__What the exercise asks__
In your copy, leave out the pictures and repeat the entries below exactly.

(Records drawn from a dataset)
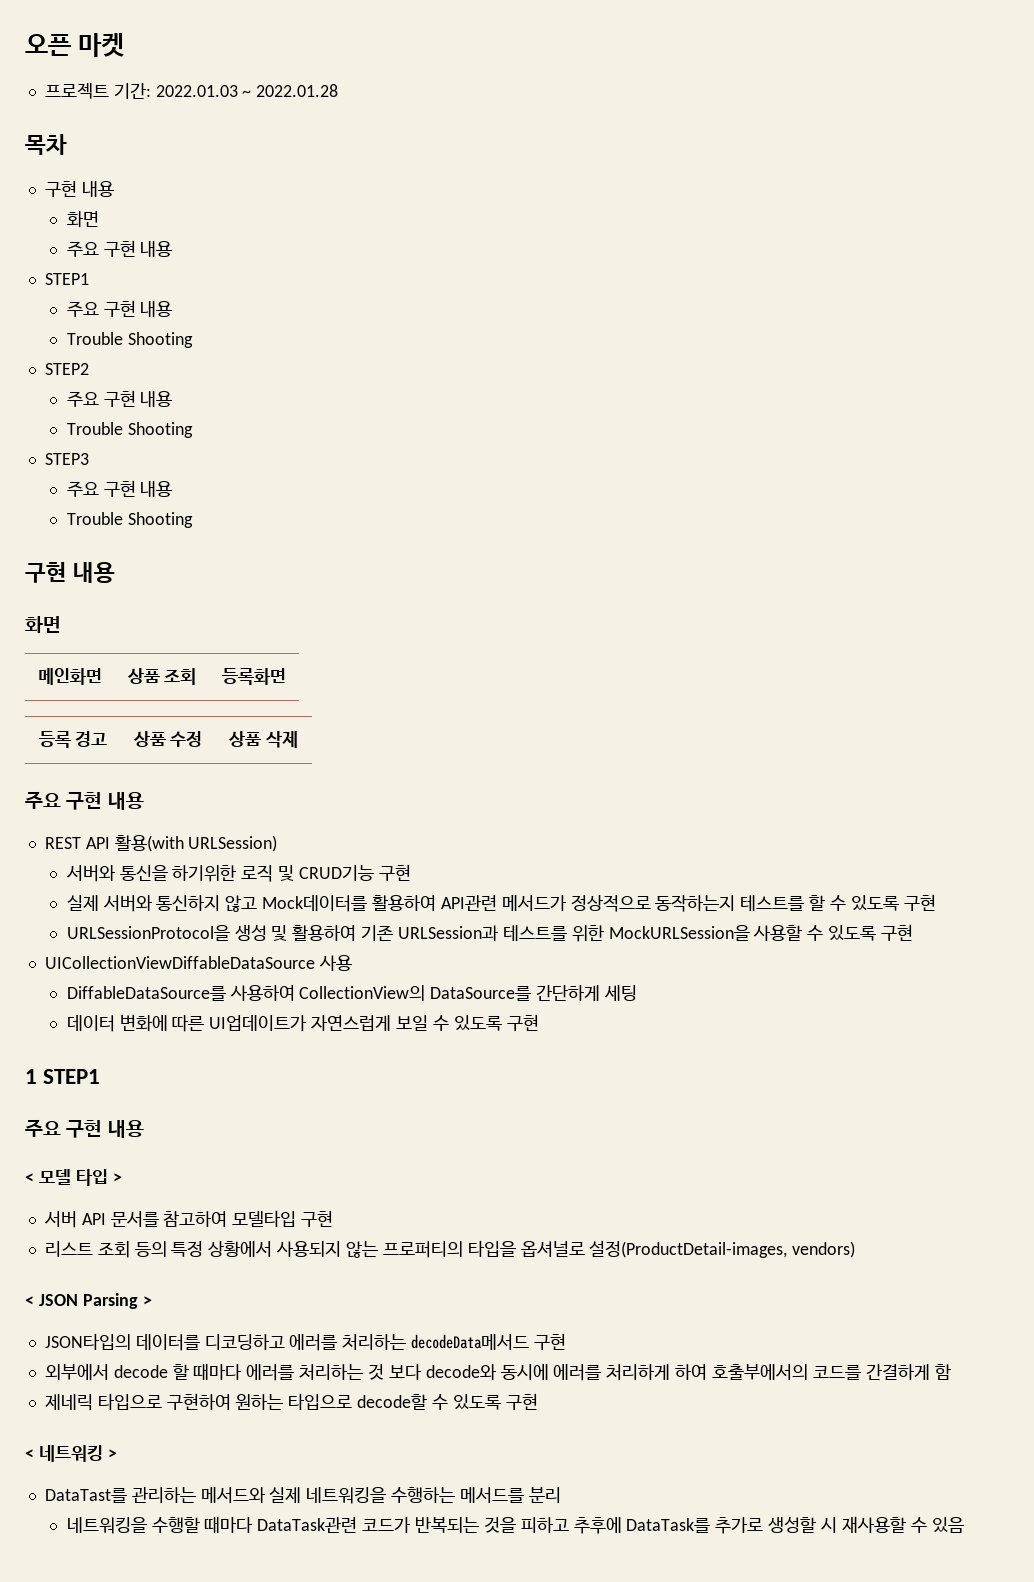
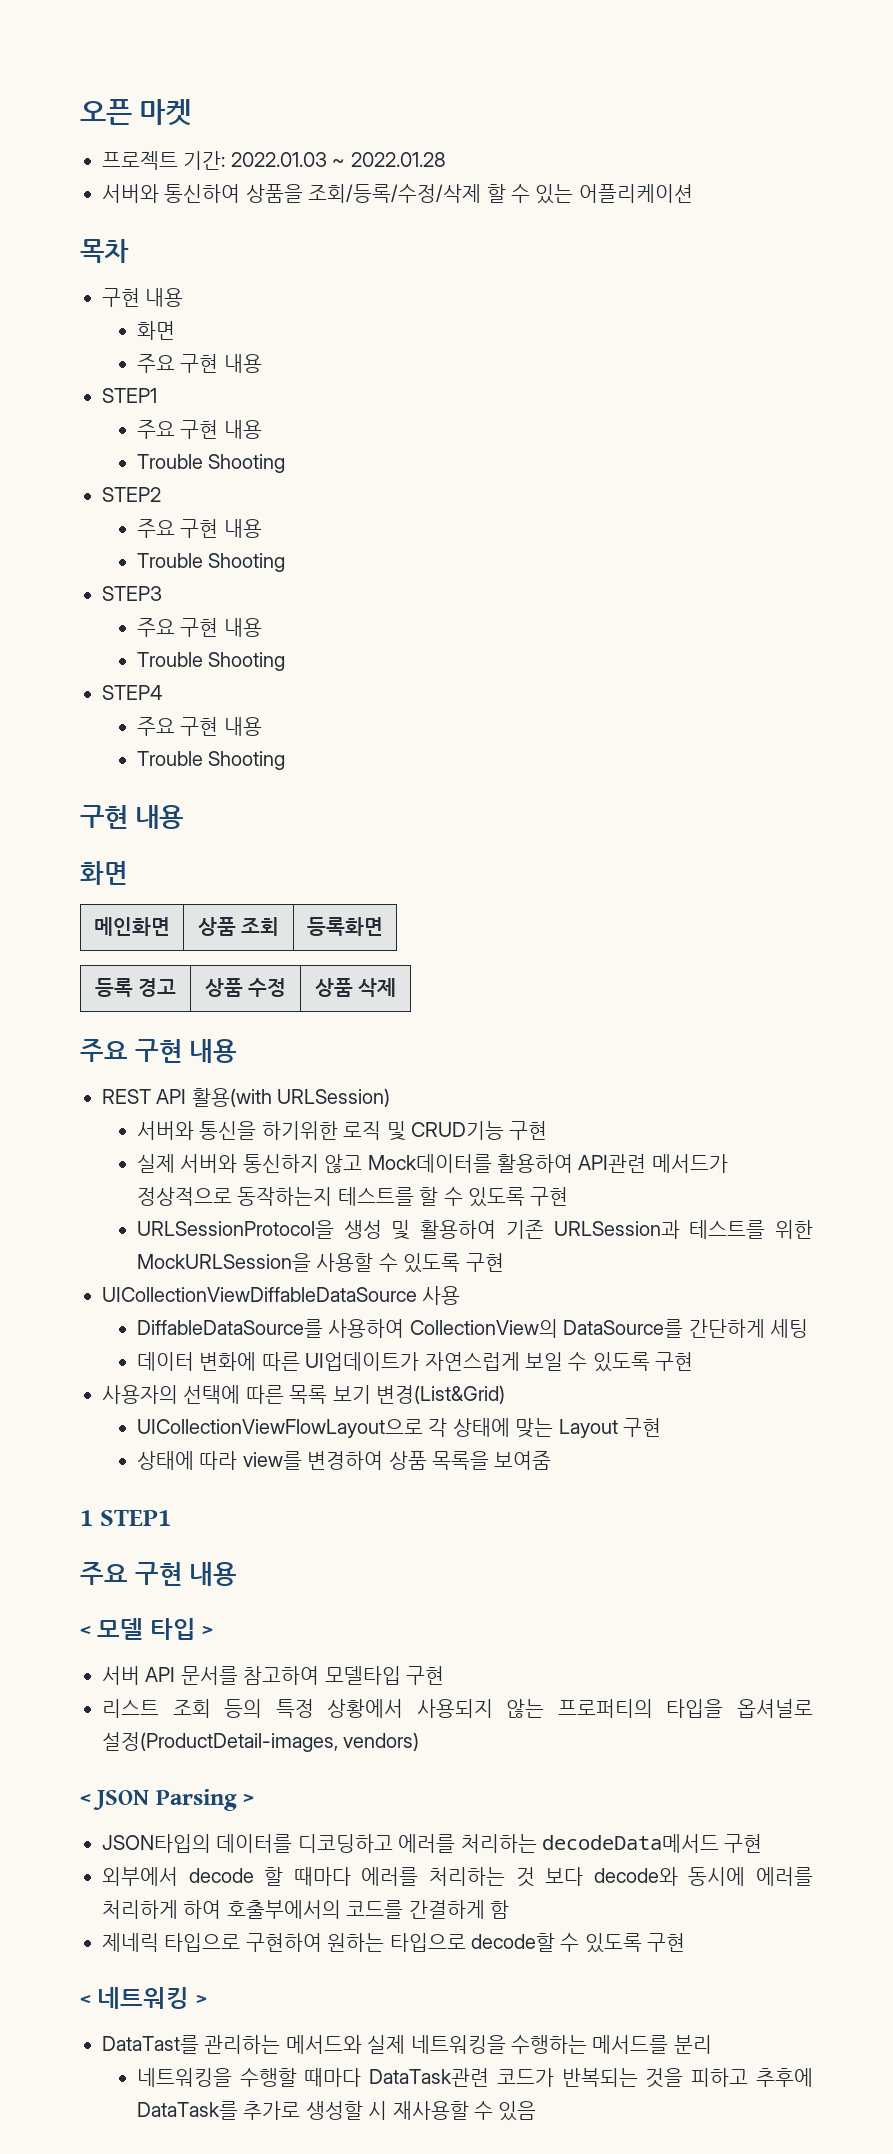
+ 서버와 통신하여 상품을 조회/등록/수정/삭제 할 수 있는 어플리케이션
+ STEP4
+ 주요 구현 내용
+ Trouble Shooting
+ 사용자의 선택에 따른 목록 보기 변경(List&Grid)
+ UICollectionViewFlowLayout으로 각 상태에 맞는 Layout 구현
+ 상태에 따라 view를 변경하여 상품 목록을 보여줌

__Output of the task__
+ 서버와 통신하여 상품을 조회/등록/수정/삭제 할 수 있는 어플리케이션
+ STEP4
+ 주요 구현 내용
+ Trouble Shooting
+ 사용자의 선택에 따른 목록 보기 변경(List&Grid)
+ UICollectionViewFlowLayout으로 각 상태에 맞는 Layout 구현
+ 상태에 따라 view를 변경하여 상품 목록을 보여줌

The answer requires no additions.